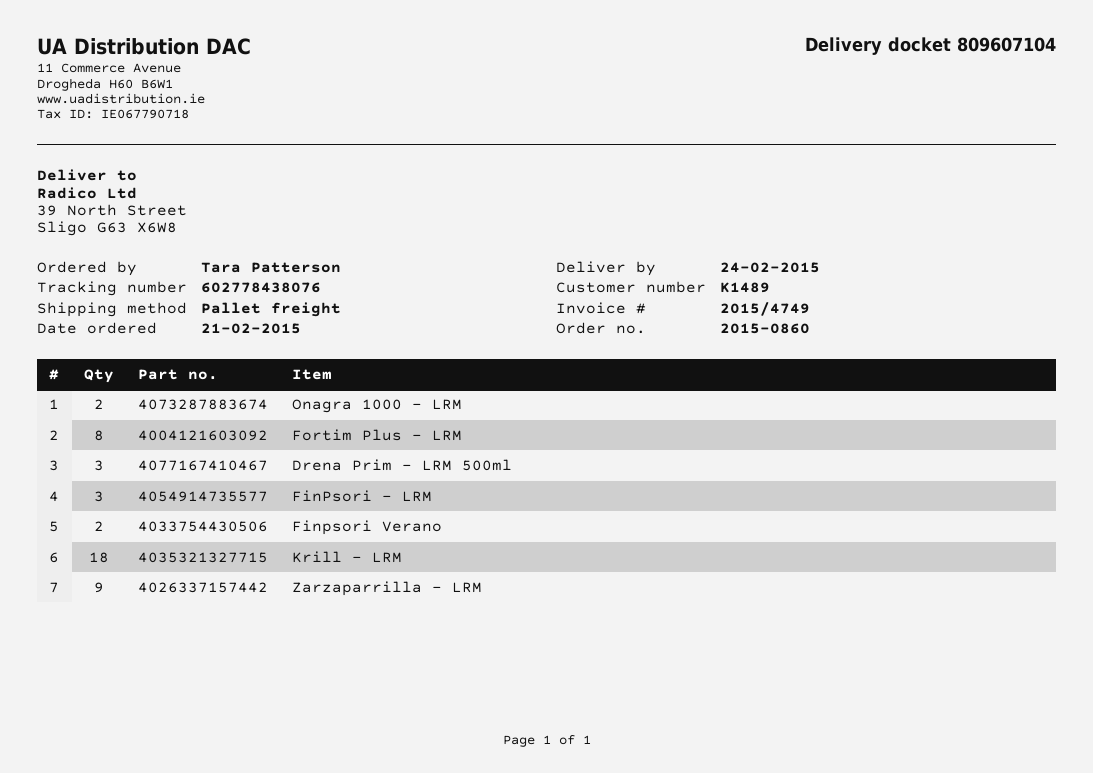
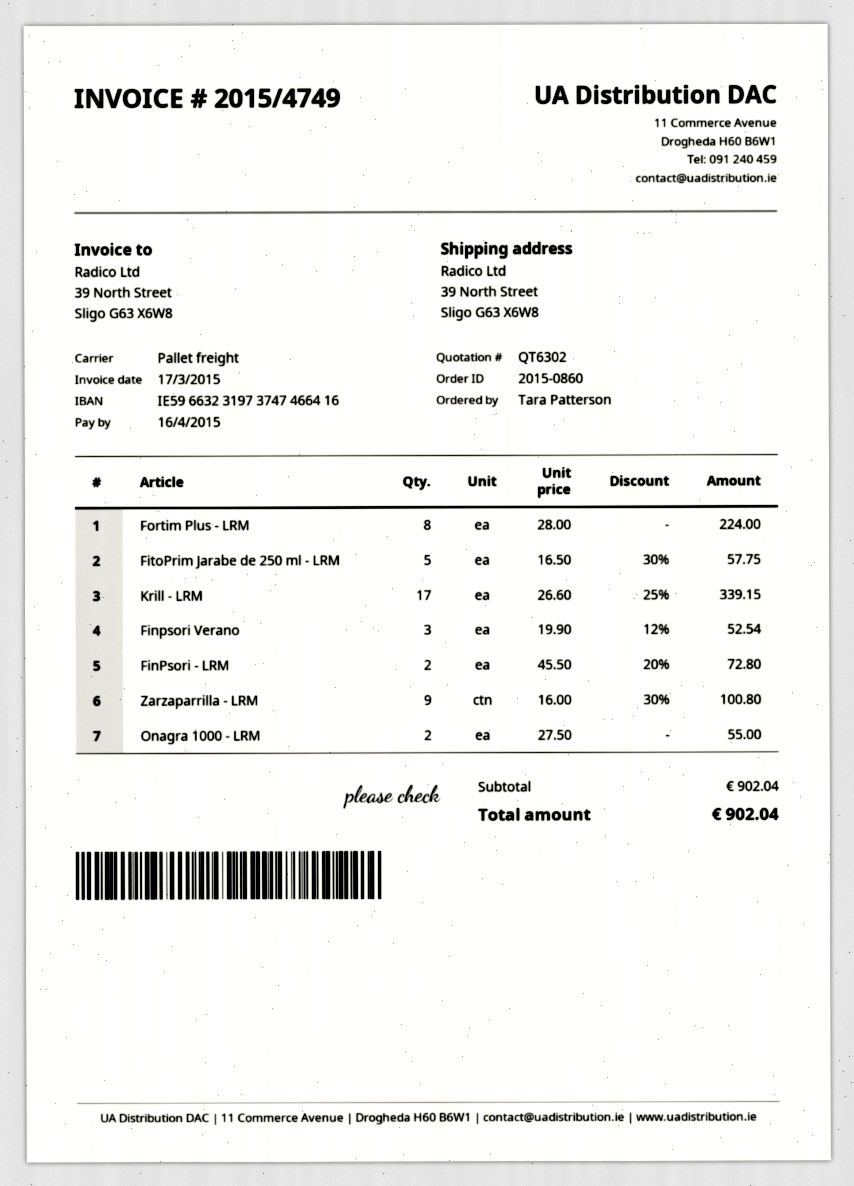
Drena Prim - LRM 500ml: 3 -> none
FinPsori - LRM: 3 -> 2
Finpsori Verano: 2 -> 3
Krill - LRM: 18 -> 17
FitoPrim Jarabe de 250 ml - LRM: none -> 5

--

### [Problem to solve]
Where an entry contains an image, drop the image and copy everything else word for word.

### [Completed task]
Drena Prim - LRM 500ml: 3 -> none
FinPsori - LRM: 3 -> 2
Finpsori Verano: 2 -> 3
Krill - LRM: 18 -> 17
FitoPrim Jarabe de 250 ml - LRM: none -> 5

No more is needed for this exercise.